YOUR INSTRUCTIONS: Every line from the top of the records through the line containing "- Стороны договорились, что" should be retyped exactly; the pictures should not.

DATA RECORDS:
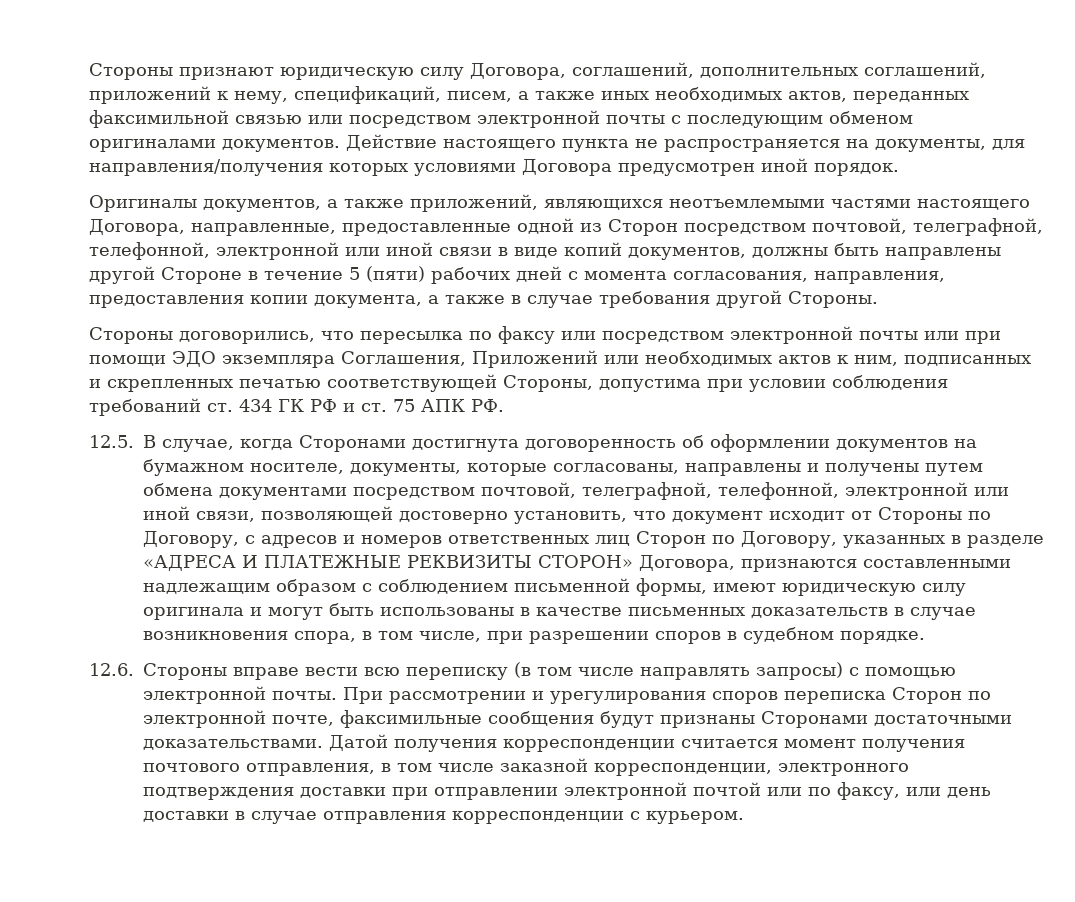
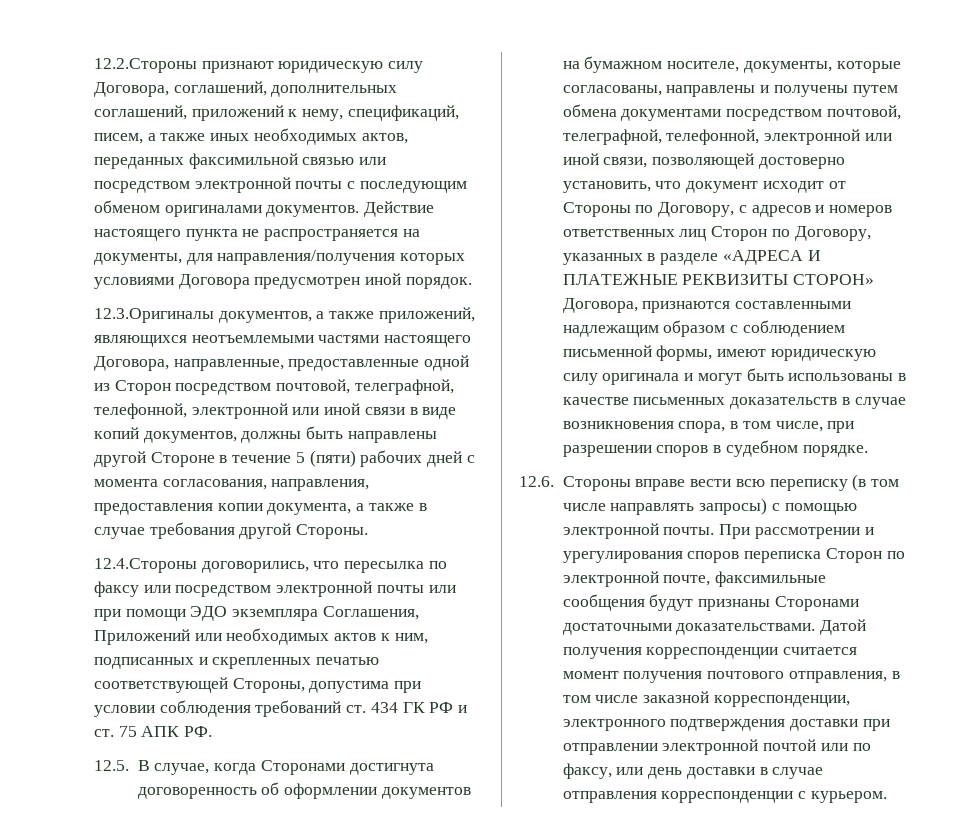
- Стороны признают юридическую силу Договора, соглашений, дополнительных соглашений, приложений к нему, спецификаций, писем, а также иных необходимых актов, переданных факсимильной связью или посредством электронной почты с последующим обменом оригиналами документов.
+ 12.2.Стороны признают юридическую силу Договора, соглашений, дополнительных соглашений, приложений к нему, спецификаций, писем, а также иных необходимых актов, переданных факсимильной связью или посредством электронной почты с последующим обменом оригиналами документов.
- Оригиналы документов, а также приложений, являющихся неотъемлемыми частями настоящего Договора, направленные, предоставленные одной из Сторон посредством почтовой, телеграфной, телефонной, электронной или иной связи в виде копий документов, должны быть направлены другой Стороне в течение 5 (пяти) рабочих дней с момента согласования, направления, предоставления копии документа, а также в случае требования другой Стороны.
+ 12.3.Оригиналы документов, а также приложений, являющихся неотъемлемыми частями настоящего Договора, направленные, предоставленные одной из Сторон посредством почтовой, телеграфной, телефонной, электронной или иной связи в виде копий документов, должны быть направлены другой Стороне в течение 5 (пяти) рабочих дней с момента согласования, направления, предоставления копии документа, а также в случае требования другой Стороны.
- Стороны договорились, что пересылка по факсу или посредством электронной почты или при помощи ЭДО экземпляра Соглашения, Приложений или необходимых актов к ним, подписанных и скрепленных печатью соответствующей Стороны, допустима при условии соблюдения требований ст. 434 ГК РФ и ст. 75 АПК РФ.
+ 12.4.Стороны договорились, что пересылка по факсу или посредством электронной почты или при помощи ЭДО экземпляра Соглашения, Приложений или необходимых актов к ним, подписанных и скрепленных печатью соответствующей Стороны, допустима при условии соблюдения требований ст. 434 ГК РФ и ст. 75 АПК РФ.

WRITTEN SOLUTION:
- Стороны признают юридическую силу Договора, соглашений, дополнительных соглашений, приложений к нему, спецификаций, писем, а также иных необходимых актов, переданных факсимильной связью или посредством электронной почты с последующим обменом оригиналами документов.
+ 12.2.Стороны признают юридическую силу Договора, соглашений, дополнительных соглашений, приложений к нему, спецификаций, писем, а также иных необходимых актов, переданных факсимильной связью или посредством электронной почты с последующим обменом оригиналами документов.
- Оригиналы документов, а также приложений, являющихся неотъемлемыми частями настоящего Договора, направленные, предоставленные одной из Сторон посредством почтовой, телеграфной, телефонной, электронной или иной связи в виде копий документов, должны быть направлены другой Стороне в течение 5 (пяти) рабочих дней с момента согласования, направления, предоставления копии документа, а также в случае требования другой Стороны.
+ 12.3.Оригиналы документов, а также приложений, являющихся неотъемлемыми частями настоящего Договора, направленные, предоставленные одной из Сторон посредством почтовой, телеграфной, телефонной, электронной или иной связи в виде копий документов, должны быть направлены другой Стороне в течение 5 (пяти) рабочих дней с момента согласования, направления, предоставления копии документа, а также в случае требования другой Стороны.
- Стороны договорились, что пересылка по факсу или посредством электронной почты или при помощи ЭДО экземпляра Соглашения, Приложений или необходимых актов к ним, подписанных и скрепленных печатью соответствующей Стороны, допустима при условии соблюдения требований ст. 434 ГК РФ и ст. 75 АПК РФ.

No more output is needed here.